Si le président de la République, Emmanuel Macron, a salué « de nets progrès dans le rétablissement de l’ordre » en Nouvelle-Calédonie, l’opinion publique doit s’habituer à une mesure inédite dans les démocraties occidentales : la fermeture de TikTok dans ce territoire français du Pacifique Sud placé sous l’état d’urgence. La mesure a été annoncée par le Premier ministre le 15 mai.
L’objectif est d’apaiser les violences en coupant ce réseau social utilisé comme lieu d’échange par les émeutiers et de prévenir les tentatives d’ingérences étrangères, en particulier celles de l’Azerbaïdjan que Paris accuse de souffler sur les braises.
Une mesure, déjà évoquée, devenue réalité…
Une telle mesure avait déjà été évoquée par l’exécutif en 2023 après les émeutes déclenchées par la mort de Nahel. Elle est aujourd’hui devenue une réalité. Pour ce faire, le gouvernement s’appuie sur la loi relative à l’état d’urgence de 1955, actualisée en 2015. Cette loi permet au ministre de l’Intérieur, lors d’un état d’urgence déclaré, de « prendre toute mesure pour assurer l’interruption de tout service de communication au public en ligne provocant à la commission d’actes de terrorisme ou en faisant l’apologie ».

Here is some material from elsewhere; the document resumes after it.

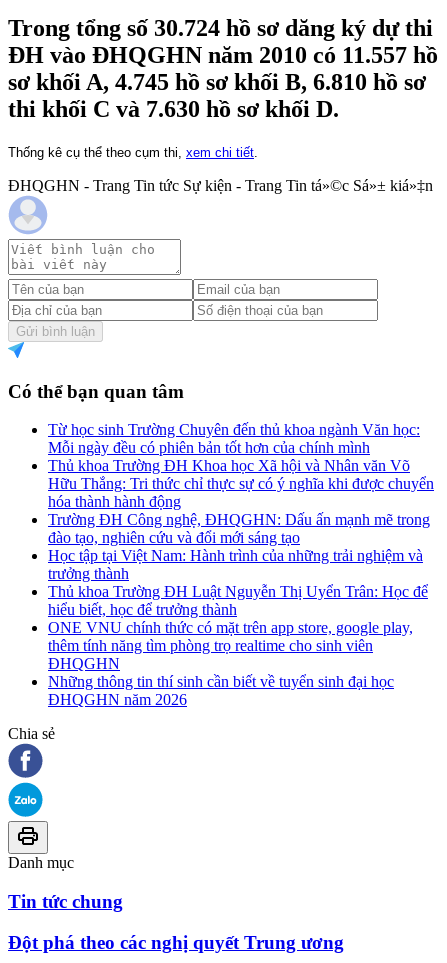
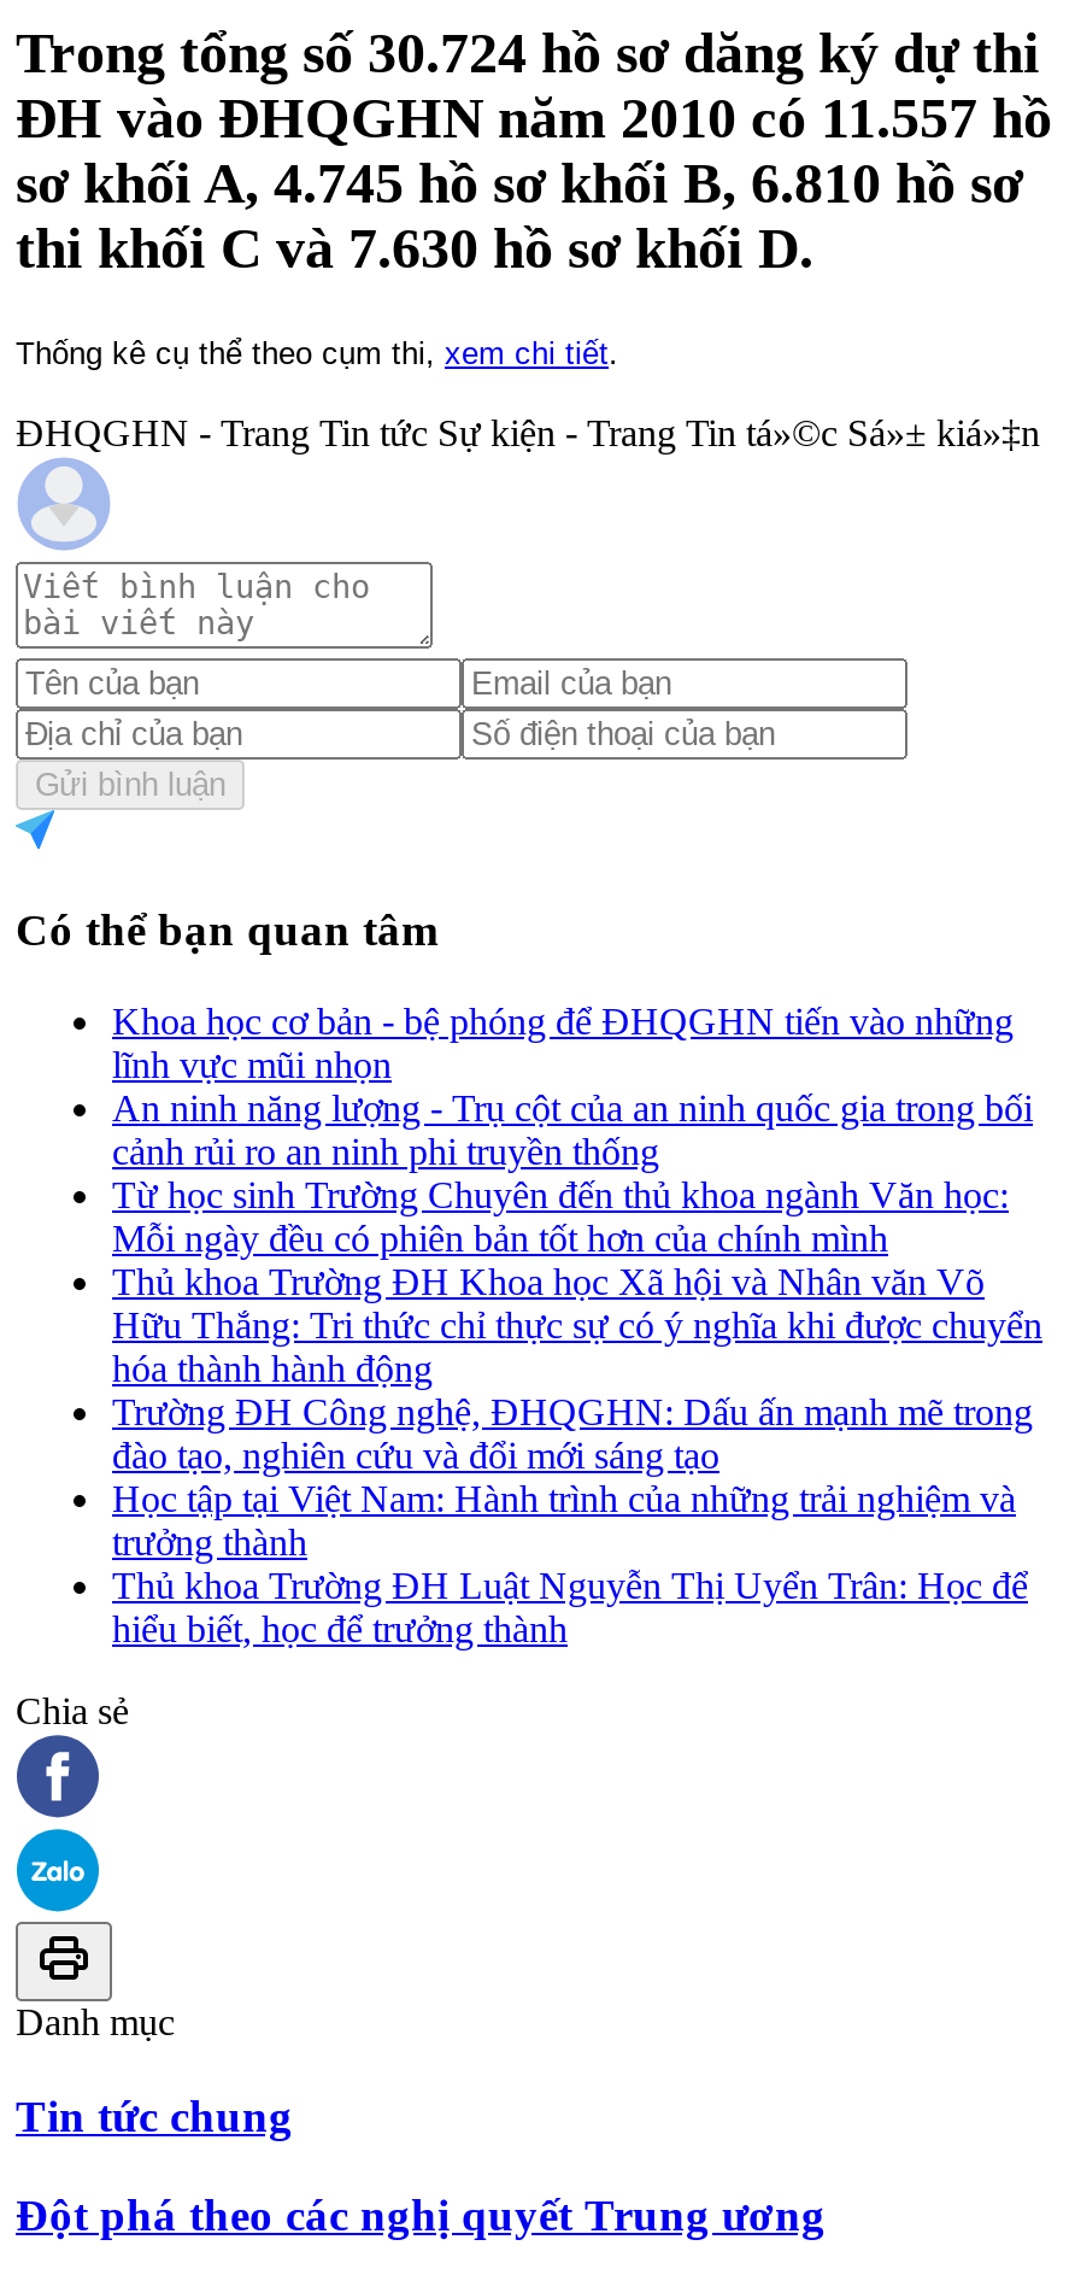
none -> [112,1001,1033,1172] Khoa học cơ bản - bệ phóng để ĐHQGHN tiến vào những | lĩnh vực mũi nhọn | An ninh năng lượng - Trụ cột của an ninh quốc gia trong bối | cảnh rủi ro an ninh phi truyền thống
moved [48,421,434,618] -> [112,1175,1042,1650]: Từ học sinh Trường Chuyên đến thủ khoa ngành Văn học: | Mỗi ngày đều có phiên bản tốt hơn của chính mình | Thủ khoa Trường ĐH Khoa học Xã hội và Nhân văn Võ | ... | Thủ khoa Trường ĐH Luật Nguyễn Thị Uyển Trân: Học để | hiểu biết, học để trưởng thành
[48,619,413,708] ONE VNU chính thức có mặt trên app store, google play, | thêm tính năng tìm phòng trọ realtime cho sinh viên | ĐHQGHN | Những thông tin thí sinh cần biết về tuyển sinh đại học | ĐHQGHN năm 2026 -> none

Cette décision n’en est pas moins très décriée. Elle ne serait « ni nécessaire, ni proportionnée », écrit Stefania Di Stefano une spécialiste en droit international dans les colonnes du Monde. Un recours a d’ailleurs été déposé auprès du Conseil d’État par les associations de la Ligue des droits de l’Homme et de La Quadrature du Net : « L’objectif de notre contestation judiciaire n’est pas de défendre TikTok – dont le modèle économique toxique est indiscutable – mais de couper court à l’inquiétant élan autoritaire du gouvernement français au nom de la liberté d’expression et de communication ».
Une efficacité discutable
De fait, pour faire accepter sa décision, le gouvernement profite des critiques internationales qui s’accumulent actuellement sur TikTok, application chinoise de partage de vidéos à laquelle il est notamment reproché d’espionner ses utilisateurs. Pour autant, dans le cadre des événements liés à la mort de Nahel, c’est le réseau social Snapchat et sa fonction de géolocalisation qui étaient visés. Or, en Nouvelle-Calédonie, cette fonction de TikTok n’est pas active.
Lire aussi sur L’Essor de la Sécurité : APT28, l’autre nom de l’ingérence russe en Europe
En outre, si des tentatives d’ingérence et de manipulation ont bien été identifiées, elles ne l’ont pas été sur TikTok. Selon un rapport de Viginum, le service technique et opérationnel de l’État chargé de la vigilance et de la protection contre les ingérences numériques étrangères, des centaines de publications identiques, pointant les supposées violences de la police française, ont bien été diffusées en masse sur les réseaux sociaux. Mais cette technique de propagande algorithmique, connue sous le nom d’ « astroturfing », est utilisée sur des réseaux sociaux américains, en l’occurrence Facebook et X.
De nombreux observateurs remarquent donc que cette interdiction, créant un précédent fâcheux pour la défense des libertés publiques, serait peu efficace. Elle est de plus très facile à contourner à l’aide d’un simple VPN.